Fifth, a lot hinges on whether alignment research would be easier with better models. I’ve only talked to a handful of alignment researchers about this, but they say they still have their hands full with GPT-4. I would like to see broader surveys about this (probably someone has done these, I just don’t know where).

I find myself willing to consider trying a Regulatory or Surgical Pause - a strong one if proponents can secure multilateral cooperation, otherwise a weaker one calculated not to put us behind hostile countries (this might not be as hard as it sounds; so far China has just copied US advances; it remains to be seen if they can do cutting-edge research). I don’t entirely trust the government to handle this correctly, but I’m willing to see what they come up with before rejecting it.
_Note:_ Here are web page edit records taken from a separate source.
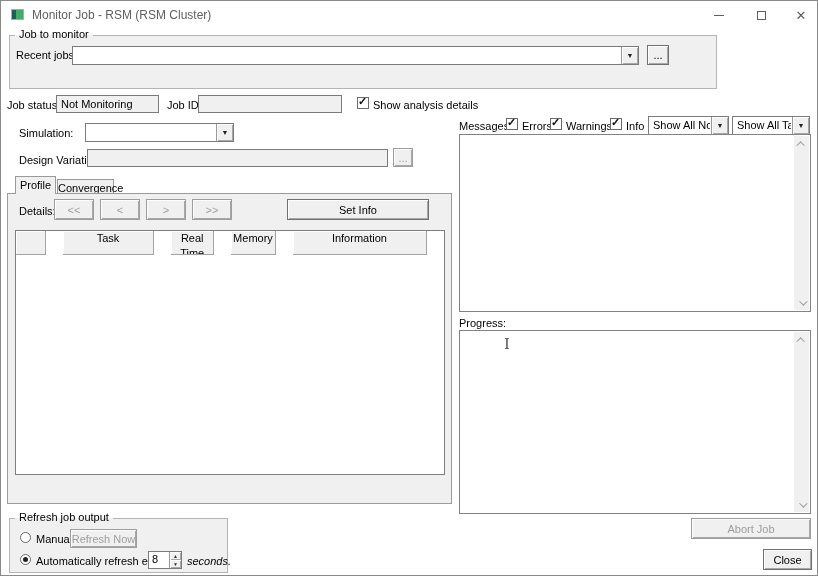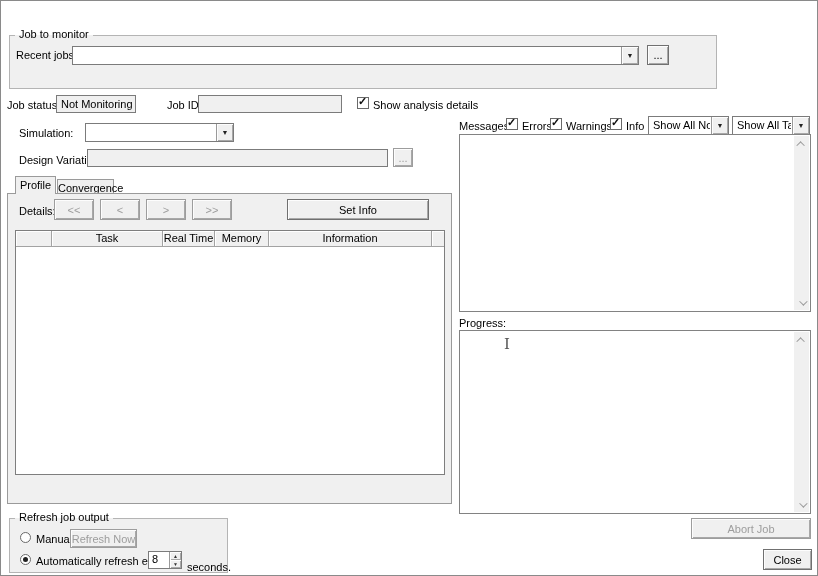"Monitor Job - RSM (RSM" div.titlebar { html: none -> <div> <span></span> <span>Monitor Job - RSM (RSM Cluster)</span> <div> <span></span> </div> <div> <span></span> </div> <div> <span>✕</span> </div> </div> }
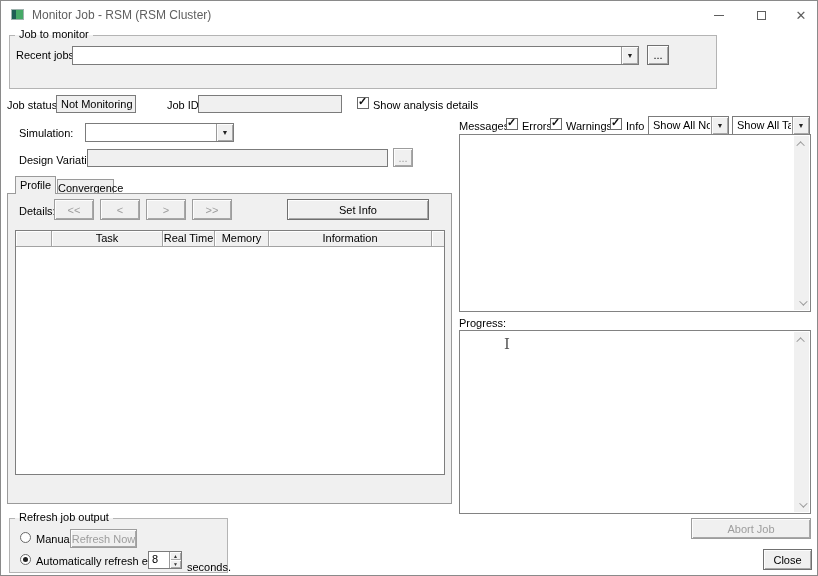"Not Monitoring" div.field { width: 80px -> 103px }
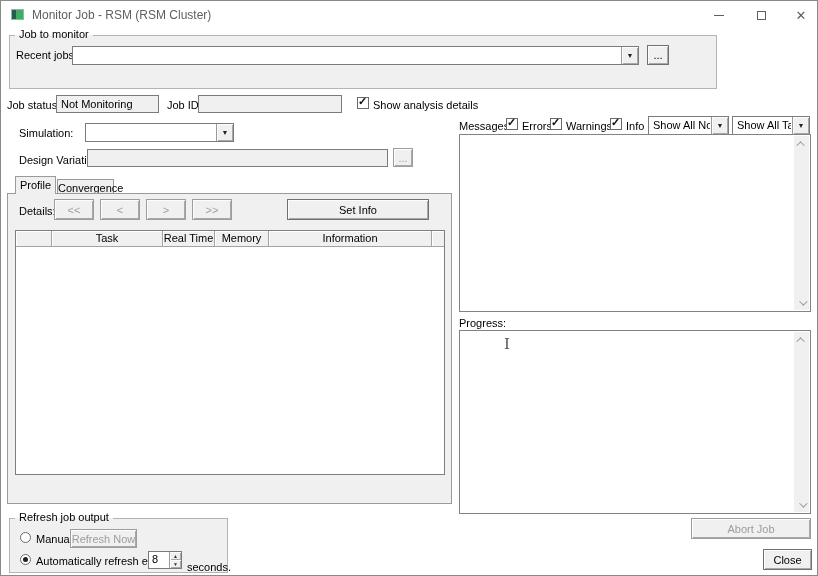"Task" .tbl-head { gap: none -> 17px; height: 16px -> 24px }
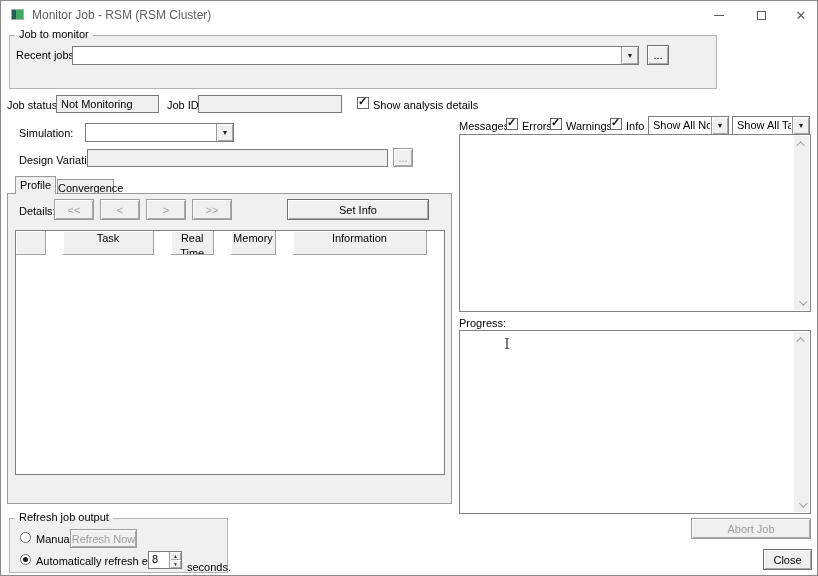"seconds." span.abs { font-style: none -> italic; top: 42px -> 36px }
Thanks to Ben and everyone who participated. You can find all posts, including some unofficial late posts I didn’t cover, here.


  1. ^

     Zach writes in an email: “Much/most of my concern about China isn't China has worse values than US or even Chinese labs are less safe than Western labs but rather it's better for leading labs to be friendly with each other (mostly to better coordinate and avoid racing near the end), so (a) it's better for there to be fewer leading labs and (b) given that there will be Western leading labs it's better for all leading labs to be in the West, and ideally in the US […]
    In addition to a pause causing e.g. China to catch up (with the above downsides), there's the risk that the US realizes that China is catching up and then ends the pause. (To some extent this is just a limitation of the pause, but it's actual-downside-risk-y if you were hoping that your 'pause' would last through AGI/whatever—with the final progress contributed by algorithmic progress or limited permitted compute scaling, so that labs never have an opportunity to exploit the compute overhang—but now your pause ends prematurely and the compute overhang is exploited.)”

  2. ^

     Holly writes in an email: “I also think [you’re] taking the distinction between a mere pause and a regulatory pause too much from the opponents. The people who are out asking for a pause (like me and PauseAI) mostly want a long pause in which alignment research could either work, effective regulations could be put in place, or during which we don’t die if alignment isn’t going to be possible.I suppose I didn’t get into that in my entry but I would Iike to see [you] engage with the possibility that alignment doesn’t happen, especially since [you] seem to think civilization will decline for one reason or another without AI in the future. I think the assumption of [this] piece was too much AI development as the default. “

  3. ^

    This does depend a bit on whether safety research in pause countries is openly shared or not, and on how likely non-pause actors are to use this research in their own models.

  4. ^

     Matthew responds in an email: “I'd like to point out that the modern practice of restricting housing can be traced back to 1926 when the Supreme Court ruled that enforcing land-use regulation and zoning policy was a valid exercise of a state's police power. The idea that we could effectively ban housing would not have been inconceivable to people 100 years ago, and indeed many people (including the plaintiffs in the case) were worried about this type of outcome.I don't think people back then would have said that zoning would require a hypercompetent police state. It's more likely that they would say that zoning requires an intrusive expansion of government powers. I think they would have been correct in this assessment, and we got the expansion that they worried about.Unlike banning housing, banning AI requires that we can't have any exceptions. It's not enough to ban AI in the United States if AI can trained in Switzerland. This makes the proposal for an indefinite pause different from previous regulatory expansions, and in my opinion much more radical.To the extent you think that such crazy proposals simply aren't feasible, then you likely agree with me that we shouldn't push for an indefinite pause. That said, you also predicted that if current trends continued, "rising totalitarianism + illiberalism + mobocracy, fertility collapse and dysgenics will impoverish the world and accelerate its decaying institutional quality". This prediction doesn't seem significantly less crazy to me than the prediction that governments around the will attempt to ban AI globally (sloppily, and with severe negative consequences). I don't think it makes much sense to take one of these possibilities seriously and dismiss the other.”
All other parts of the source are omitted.